Radfahren ist anstrengend! Als Vorbereitung auf die Strapazen dieser Tour bin ich in Dresden und Zürich viel Rad gefahren, eigentlich so ziemlich jede Strecke habe ich auf zwei Rädern zurückgelegt. Der Nachteil dieser Strategie ist, dass sie mich nicht wirklich auf längere Touren vorbereitet hat. Und so ungefähr beim dritten langwierigen Anstieg merkte ich, dass ich nicht mehr ganz die Explosivität vom Beginn in meinen Beinen spürte.

Hinzu kam am gestrigen ersten Tour-Tag, dass zwei der von uns anvisierten Zeltplätze entweder nicht vorhanden oder geschlossen waren. Damit waren wir zu einer ziemlichen Gewalttour gezwungen, an deren Ende ein zum Glück offener Zeltplatz nördlich von Siena stand. Wir erreichten ihn mit Mühe und Not abends gegen neun.

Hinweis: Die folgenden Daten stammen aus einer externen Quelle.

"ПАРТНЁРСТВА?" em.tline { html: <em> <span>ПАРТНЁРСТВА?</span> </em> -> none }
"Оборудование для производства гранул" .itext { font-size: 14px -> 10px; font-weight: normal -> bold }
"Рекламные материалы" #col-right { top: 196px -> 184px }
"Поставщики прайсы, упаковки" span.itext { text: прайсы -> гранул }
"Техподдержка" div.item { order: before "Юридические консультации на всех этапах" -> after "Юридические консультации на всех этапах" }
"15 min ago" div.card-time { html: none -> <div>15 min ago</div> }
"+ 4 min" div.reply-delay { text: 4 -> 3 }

Den heutigen Tag nahmen wir uns, um Siena anzuschauen. Eine wirklich wunderschöne Stadt mit einer unheimlichen Dichte an schönen Gebäuden. Hervorzuheben sind der zentrale Platz (Piazza il Campo), welcher nicht eben, sondern seicht trichterförmig angelegt ist. Er erinnert an ein Amphitheater, die Blicke der Zuschauer sind auf den Palazzo Pubblico gerichtet, ein wunderschönes gotisches Gebäude mit einem riesig hohen Turm gleich daneben. Den haben wir dann auch erstiegen und uns die Stadt mal von oben angeschaut. Lauter alte schöne Häuser mit bräunlichen Ziegeldächern, keine störende moderne Architektur. Ein weiterer architektonischer Höhepunkt war der Dom. Kunstvoll verziert ist gar kein Ausdruck!

Gern würde ich an dieser Stelle gleich ein paar Bilder zeigen, aber da ich nach wie vor analog arbeite, wird das noch ein Weilchen dauern. Während des Radfahrens lässt es sich übrigens recht schlecht fotografieren, so dass die große Masse an Bildern in den Städten und in der Nähe von Zeltplätzen entstehen dürfte.